A research institution is running a drug test on multiple drugs simultaneously, and have experienced a suspicious number of deaths. A clinician has made the observation that "all of the deceased patients shared one drug in common".
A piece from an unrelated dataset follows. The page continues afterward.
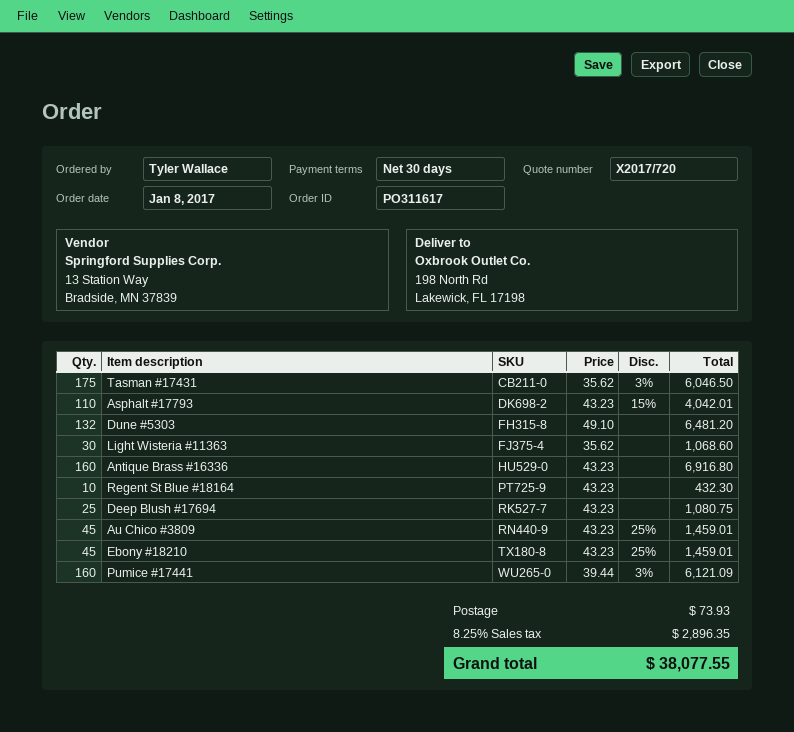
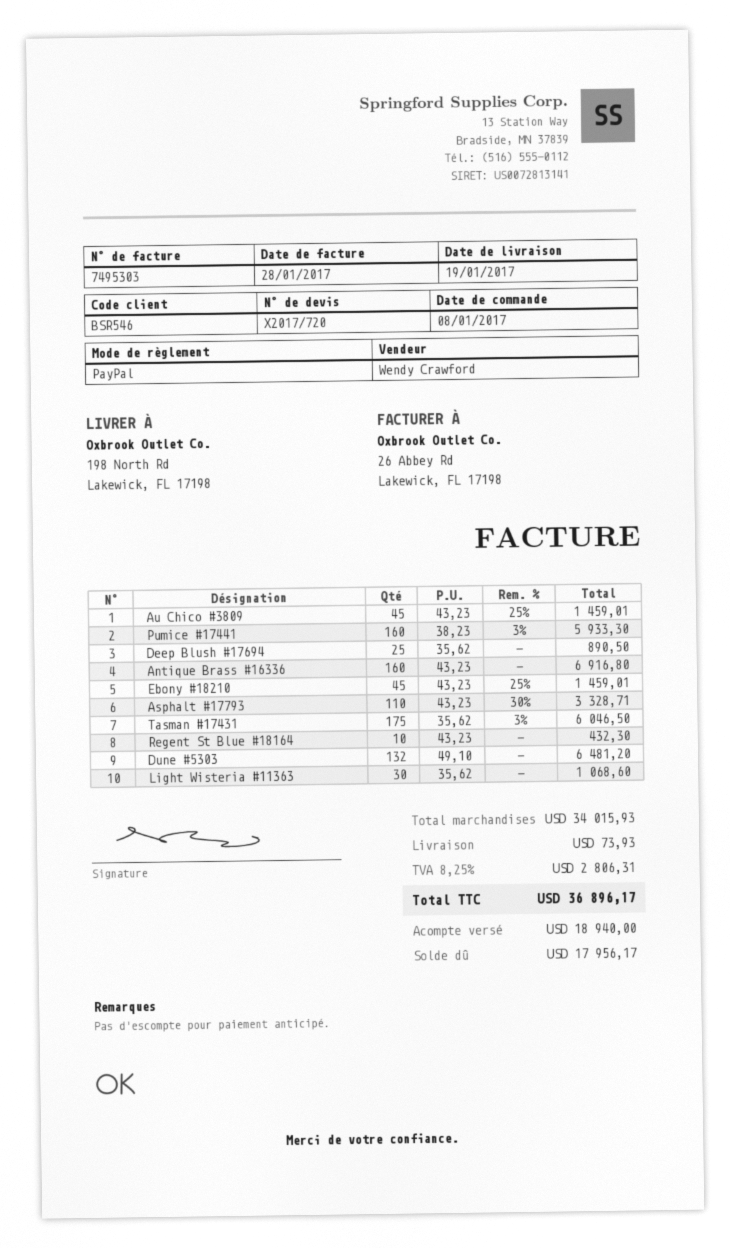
Asphalt #17793: 110 x 43.23 - 15% = 4042.01 -> 110 x 43.23 - 30% = 3328.71
Deep Blush #17694: 25 x 43.23 = 1080.75 -> 25 x 35.62 = 890.50
Pumice #17441: 160 x 39.44 - 3% = 6121.09 -> 160 x 38.23 - 3% = 5933.30
tax: 8.25% = 2896.35 -> 8.25% = 2806.31
total: 38077.55 -> 36896.17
The dataset has two tables of data -
 - "patients.txt" --> list of patients, and their status "Live" or "Deceased"
  - "druglog.txt" --> record of each drug dose administered to the patients



In [6]:
# Create a Spark session
from pyspark.sql import SparkSession
from pyspark import SparkContext

spark = SparkSession.builder.appName("BigDataAnalysis").getOrCreate()
sc = SparkContext.getOrCreate()

In [7]:
# Loading and reading the dataset
drugrdd = sc.textFile("druglog.txt")
patientrdd = sc.textFile("patients.txt")

# Transforming the RDD to a structured format
drug_rdd = drugrdd.map(lambda line: line.split(','))
patient_rdd = patientrdd.map(lambda line: line.split(','))

In [11]:
drug_rdd.take(10)

[['Susan Shull', 'GenemodZ'],
 ['Edward Hurley', 'AgentA'],
 ['Denise Wyrick', 'SerumQ'],
 ['Willie Mitchell', 'SerumQ'],
 ['Rita Pefferkorn', 'SerumQ'],
 ['Roberto White', 'AgentA'],
 ['Tessie Whitehouse', 'AgentA'],
 ['Elizabeth Pinson', 'SerumQ'],
 ['Gertrude Mccormick', 'AntibodyY'],
 ['Robert Rodkey', 'SerumQ']]

In [10]:
patient_rdd.take(10)

[['Mary Yates', 'Deceased'],
 ['James Parker', 'Live'],
 ['Kim Bond', 'Deceased'],
 ['Thomas Broadnax', 'Deceased'],
 ['Stephen Williams', 'Live'],
 ['Mark Hinton', 'Deceased'],
 ['Deborah Lloyd', 'Live'],
 ['Linda Barnes', 'Live'],
 ['Donald Zawacki', 'Live'],
 ['Rene Spencer', 'Deceased']]

In [12]:
combined_rdd = patient_rdd.join(drug_rdd)
combined_rdd.take(10)

[('Donald Zawacki', ('Live', 'AntibodyY')),
 ('Christi Bailey', ('Live', 'GenemodZ')),
 ('Derek Auger', ('Deceased', 'AntibodyY')),
 ('Derek Auger', ('Deceased', 'SerumQ')),
 ('Herbert Hamilton', ('Deceased', 'SerumQ')),
 ('Herbert Hamilton', ('Deceased', 'AgentA')),
 ('Herbert Hamilton', ('Deceased', 'SubstanceX')),
 ('Michelle Tutwiler', ('Live', 'SubstanceX')),
 ('Michelle Tutwiler', ('Live', 'AntibodyY')),
 ('Ryan Coleman', ('Live', 'AgentA'))]

In [13]:
def flatten_tuple(element):
    ...:     name, (status, drug) = element
    ...:     return name, status, drug
 
combined_rdd1 = combined_rdd.map(flatten_tuple)
combined_rdd1.take(10)

[('Donald Zawacki', 'Live', 'AntibodyY'),
 ('Christi Bailey', 'Live', 'GenemodZ'),
 ('Derek Auger', 'Deceased', 'AntibodyY'),
 ('Derek Auger', 'Deceased', 'SerumQ'),
 ('Herbert Hamilton', 'Deceased', 'SerumQ'),
 ('Herbert Hamilton', 'Deceased', 'AgentA'),
 ('Herbert Hamilton', 'Deceased', 'SubstanceX'),
 ('Michelle Tutwiler', 'Live', 'SubstanceX'),
 ('Michelle Tutwiler', 'Live', 'AntibodyY'),
 ('Ryan Coleman', 'Live', 'AgentA')]

In [14]:
#to only filter by those who are deceased
filtered_rdd = combined_rdd1.filter(lambda x: x[1] == 'Deceased')
filtered_rdd.take(10)

[('Derek Auger', 'Deceased', 'AntibodyY'),
 ('Derek Auger', 'Deceased', 'SerumQ'),
 ('Herbert Hamilton', 'Deceased', 'SerumQ'),
 ('Herbert Hamilton', 'Deceased', 'AgentA'),
 ('Herbert Hamilton', 'Deceased', 'SubstanceX'),
 ('Terry Averitt', 'Deceased', 'SerumQ'),
 ('Terry Averitt', 'Deceased', 'AgentA'),
 ('Natasha Echeverria', 'Deceased', 'SerumQ'),
 ('Amanda Pollock', 'Deceased', 'SerumQ'),
 ('Claudia Knight', 'Deceased', 'SerumQ')]

From the above output, we can see that a common drug among all of them is "Serum Q"

In [17]:
#Checking the number of patients who took Serum Q and passed away
filtered_rdd1 = filtered_rdd.filter(lambda element: element[2] == 'SerumQ')
filtered_rdd1.count()

4999

In [16]:
#Checking the number of patients who passed away only
distinct_first_elements = filtered_rdd.map(lambda element: element[0]).distinct()
distinct_first_elements.count()

4999

From the above we can see that the count for filtered_rdd1 and count for distinct_first_elements are 4999, proving that the number of deceased is equal to the number of people who took serum Q. Therefore, proving that those who are deceased took serum Q.